Anyone know where to get one from, perhaps in Europe and a bit cheaper???

many thanks

I found a site in Germany that works out about £265 ex shipping, but is there any duty or tax to pay shipping from Germany to the UK? I would also assume a plug change would be required but it would run on 240v???


----------



## matt (Jun 29, 2006)

I think Alan w is the best guy to talk to about the flex but i've not seen him on here for the last 2 months? 

Shall we start a "where is Alan w" thread??!!


----------



## Bigpikle (May 21, 2007)

tried to PM him but his box is full  

IIRC he sold it and went for the Festool or similar, but seem to remember he had a lower cost supplier somewhere.....


----------



## matt (Jun 29, 2006)

Have a chat with Whizzer mate, iirc he knows Alan quite well.


----------



## PJS (Aug 18, 2007)

Try giving Mike from The Polishing Company a call - see what he can do for you.
I know he was looking at the Flex or waiting on some info about it.
Worth talking to at least.


----------



## Serious Performance (Oct 26, 2005)

There are several places in Germany that do them and ship to the UK... I haven't got any contact names though now but I just did a bit of Googling / Ebay etc for leads at the time and got reasonable prices back.

In the end I got one through AlanW which worked out pretty well.
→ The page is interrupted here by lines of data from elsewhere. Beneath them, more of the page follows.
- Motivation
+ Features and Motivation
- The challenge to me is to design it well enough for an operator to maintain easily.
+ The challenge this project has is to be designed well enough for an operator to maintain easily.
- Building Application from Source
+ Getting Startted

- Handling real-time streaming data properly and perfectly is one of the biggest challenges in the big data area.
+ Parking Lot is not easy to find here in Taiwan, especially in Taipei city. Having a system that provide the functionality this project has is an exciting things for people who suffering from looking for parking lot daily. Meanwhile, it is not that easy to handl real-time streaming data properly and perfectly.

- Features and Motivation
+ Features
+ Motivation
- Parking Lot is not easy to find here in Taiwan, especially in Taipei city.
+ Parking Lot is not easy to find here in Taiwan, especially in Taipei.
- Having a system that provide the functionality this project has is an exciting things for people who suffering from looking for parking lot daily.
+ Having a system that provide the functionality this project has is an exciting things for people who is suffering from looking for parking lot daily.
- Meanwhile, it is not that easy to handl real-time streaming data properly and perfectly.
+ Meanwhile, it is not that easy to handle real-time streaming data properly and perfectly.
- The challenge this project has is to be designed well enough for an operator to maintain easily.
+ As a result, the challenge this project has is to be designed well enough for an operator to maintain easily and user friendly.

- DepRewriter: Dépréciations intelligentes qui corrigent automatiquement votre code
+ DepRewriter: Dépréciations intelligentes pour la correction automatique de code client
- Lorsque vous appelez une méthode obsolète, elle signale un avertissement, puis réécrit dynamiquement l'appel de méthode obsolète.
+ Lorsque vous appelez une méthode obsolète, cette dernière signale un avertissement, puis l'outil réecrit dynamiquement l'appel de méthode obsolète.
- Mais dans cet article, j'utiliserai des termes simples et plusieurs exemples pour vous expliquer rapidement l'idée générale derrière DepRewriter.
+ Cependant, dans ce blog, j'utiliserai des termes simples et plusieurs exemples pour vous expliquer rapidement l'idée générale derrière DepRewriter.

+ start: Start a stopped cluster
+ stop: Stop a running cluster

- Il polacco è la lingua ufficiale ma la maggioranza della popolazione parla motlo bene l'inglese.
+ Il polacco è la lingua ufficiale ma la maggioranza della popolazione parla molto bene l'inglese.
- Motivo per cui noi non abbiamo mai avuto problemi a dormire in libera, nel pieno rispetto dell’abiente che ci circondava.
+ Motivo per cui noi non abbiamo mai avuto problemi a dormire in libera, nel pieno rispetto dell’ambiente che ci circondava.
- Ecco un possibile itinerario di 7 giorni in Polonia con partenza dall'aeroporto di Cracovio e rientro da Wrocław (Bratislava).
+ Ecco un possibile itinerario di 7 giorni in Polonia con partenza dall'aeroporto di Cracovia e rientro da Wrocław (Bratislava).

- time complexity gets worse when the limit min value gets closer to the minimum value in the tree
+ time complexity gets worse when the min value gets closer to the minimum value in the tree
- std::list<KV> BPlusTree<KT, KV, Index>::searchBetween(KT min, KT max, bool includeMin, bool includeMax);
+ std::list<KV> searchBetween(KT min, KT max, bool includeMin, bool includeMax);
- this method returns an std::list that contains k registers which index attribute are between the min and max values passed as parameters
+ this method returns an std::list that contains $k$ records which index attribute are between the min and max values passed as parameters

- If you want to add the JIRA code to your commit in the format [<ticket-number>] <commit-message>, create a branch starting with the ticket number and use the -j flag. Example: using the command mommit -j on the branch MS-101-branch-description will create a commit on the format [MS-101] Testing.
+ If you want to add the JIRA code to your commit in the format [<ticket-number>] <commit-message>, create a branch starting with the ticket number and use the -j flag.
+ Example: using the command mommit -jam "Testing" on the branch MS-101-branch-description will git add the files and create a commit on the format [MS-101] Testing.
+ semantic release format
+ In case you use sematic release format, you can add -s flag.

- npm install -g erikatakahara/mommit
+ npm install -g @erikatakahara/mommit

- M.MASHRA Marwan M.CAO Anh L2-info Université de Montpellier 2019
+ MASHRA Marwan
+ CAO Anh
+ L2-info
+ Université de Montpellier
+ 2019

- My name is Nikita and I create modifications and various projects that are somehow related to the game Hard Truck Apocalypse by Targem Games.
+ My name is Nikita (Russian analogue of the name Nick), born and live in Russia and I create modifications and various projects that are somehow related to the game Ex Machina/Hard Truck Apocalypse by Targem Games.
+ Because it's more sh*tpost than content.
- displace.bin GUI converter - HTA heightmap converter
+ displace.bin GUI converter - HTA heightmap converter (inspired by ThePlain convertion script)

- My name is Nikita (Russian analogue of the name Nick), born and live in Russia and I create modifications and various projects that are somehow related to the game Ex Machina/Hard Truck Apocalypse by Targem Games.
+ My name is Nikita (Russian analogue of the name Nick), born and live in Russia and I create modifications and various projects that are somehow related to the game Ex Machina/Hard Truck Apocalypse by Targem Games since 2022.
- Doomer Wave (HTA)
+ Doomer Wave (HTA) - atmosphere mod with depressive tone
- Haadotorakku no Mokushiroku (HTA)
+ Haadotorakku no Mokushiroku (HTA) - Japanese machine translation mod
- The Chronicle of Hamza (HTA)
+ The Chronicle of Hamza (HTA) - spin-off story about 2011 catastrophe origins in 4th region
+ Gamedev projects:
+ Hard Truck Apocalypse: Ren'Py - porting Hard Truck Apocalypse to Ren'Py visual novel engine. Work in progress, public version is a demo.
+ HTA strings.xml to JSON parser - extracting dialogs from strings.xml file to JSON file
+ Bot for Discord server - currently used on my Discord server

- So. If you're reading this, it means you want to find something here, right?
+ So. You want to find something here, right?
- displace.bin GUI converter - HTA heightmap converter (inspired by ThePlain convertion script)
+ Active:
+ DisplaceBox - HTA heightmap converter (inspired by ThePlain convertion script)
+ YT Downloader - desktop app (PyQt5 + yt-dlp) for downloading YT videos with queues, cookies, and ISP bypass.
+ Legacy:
Just saved me a bit of time at the end of the day. 

Good luck with the search .


----------



## ZoranC (Jun 9, 2007)

Bigpikle said:


> IIRC he sold it and went for the Festool or similar, but seem to remember he had a lower cost supplier somewhere.....


I had a Festool and returned it back to manufacturer (if you search my posts here you will find why) and now I have Flex and couldn't be more happy about it.


----------



## Mike_001 (Apr 7, 2007)

Bigpikle said:


> Anyone know where to get one from, perhaps in Europe and a bit cheaper???


Here you are: click!
That's around £240 ex shipping


----------



## Eurogloss (Jan 22, 2008)

ZoranC said:


> I had a Festool and returned it back to manufacturer (if you search my posts here you will find why) and now I have Flex and couldn't be more happy about it.


I finally got my hands on one of these Flex XC 3401 VRG to trial for three weeks 
so far i am utterly impressed ! In Australia our power supply is 240 V as opposed to the States 110 V . Which means the tools they import to Australia have more 
power !:buffer:


----------



## m500dpp (Feb 17, 2006)

I cant believe Flex have developed this especially for cars and yet dont have a UK supplier? Dont they want to sell any????


----------



## Bigpikle (May 21, 2007)

cheers guys, esp Mike 

found my place now, so just need to convince myself to splash out and then it'll be on its way.....that'll teach the paint on the A3 to put up a fight :lol:


----------



## ZoranC (Jun 9, 2007)

Eurogloss said:


> I finally got my hands on one of these Flex XC 3401 VRG to trial for three weeks
> so far i am utterly impressed ! In Australia our power supply is 240 V as opposed to the States 110 V . Which means the tools they import to Australia have more
> power !:buffer:


I am glad you like it  Here in the States my first posts on it (prior to that it was unknown) have set off a "brushfire" and it is now selling like hot cookies on a cold day, as they say, with everybody raving how good it is.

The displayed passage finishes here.